Proces dotyczy wypadku, którzy wydarzył się niemal dokładnie dwa lata temu, przy Al. Racławickich w Lublinie. Pan Jacek, jechał swoją yamahą w stronę ul. Lipowej. Z parkingu przy Katolickim Uniwersytecie Lubelskim wyjeżdżał czerwony nissan. Za kierownicą auta siedział Zygmunt W., znany lubelski adwokat.
Kamera miejskiego monitoringu zarejestrowała, jak kierowca na moment się zatrzymał po czym wjechał na jezdnię, tuż przed zbliżający się motocykl. Nissan przeciął przy tym podwójną, ciągłą linię. Kierujący yamahą położył motocykl, by uniknąć uderzenia w auto. Kiedy wstał, mimo licznych potłuczeń i złamanej ręki biegł za nissanem.
– Uderzyłem w bagażnik i krzyczałem: Stój! Ale kierowca spojrzał w lusterko i odjechał – relacjonował na początku procesu pan Jacek.
Świadkowie wypadku zapisali numery rejestracyjne nissana. Policjanci przyjechali do Zygmunta W. niedługo po zdarzeniu. Okazało się, że 73-latek od 3 lat nie miał prawa jazdy. Przekroczył limit punktów karnych. To efekt jazdy z nadmierną prędkością. Zygmunt W. przekonywał mundurowych, że nie widział motocyklisty. Prowadzący jednoślad miał jechać z dużą prędkością. Adwokat tłumaczył, że bał się, że motocyklista go pobije. Dlatego odjechał z miejsca zdarzenia. Prawnik nie przyznał się do spowodowania wypadku.

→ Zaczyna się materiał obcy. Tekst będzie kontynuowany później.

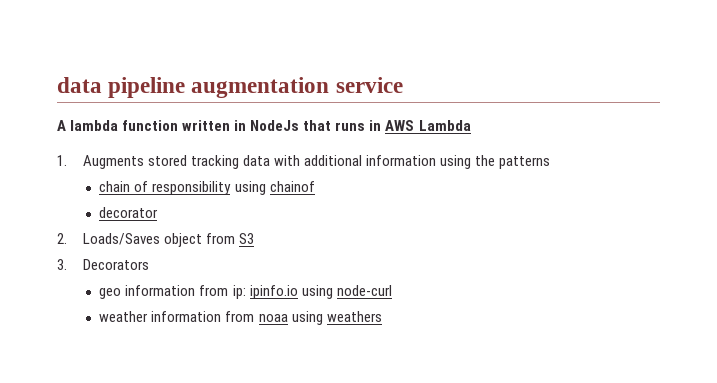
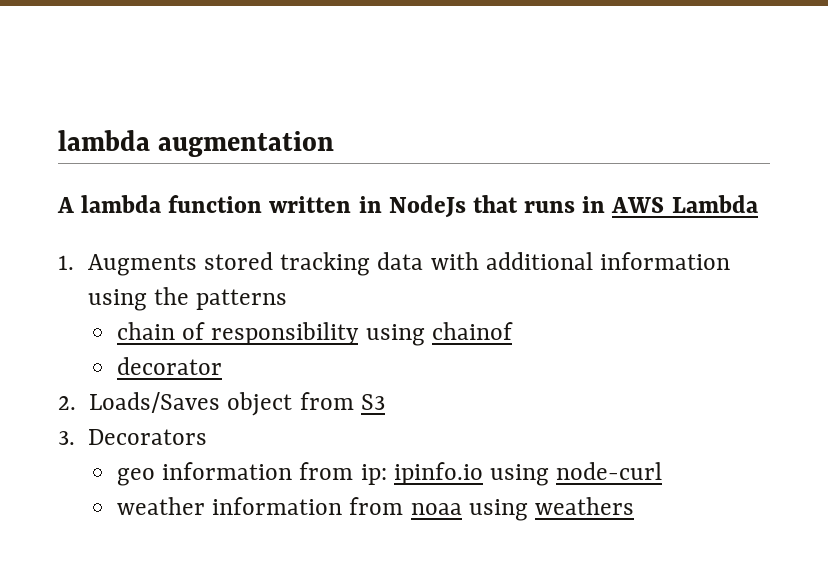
[57,77,186,98] data pipeline -> [58,130,150,151] lambda
[335,77,403,93] service -> (335, 144) none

Od rozpoczęcia procesu mija już półtora roku. Podczas wczorajszej rozprawy sąd po raz kolejny analizował nagranie z miejskiego monitoringu. Nie mógł jednak przesłuchać ostatniego świadka. Policjant, wyjaśniający niegdyś sprawę wypadku po raz kolejny nie stawił się w sądzie. Sprawa wróci na wokandę w połowie czerwca.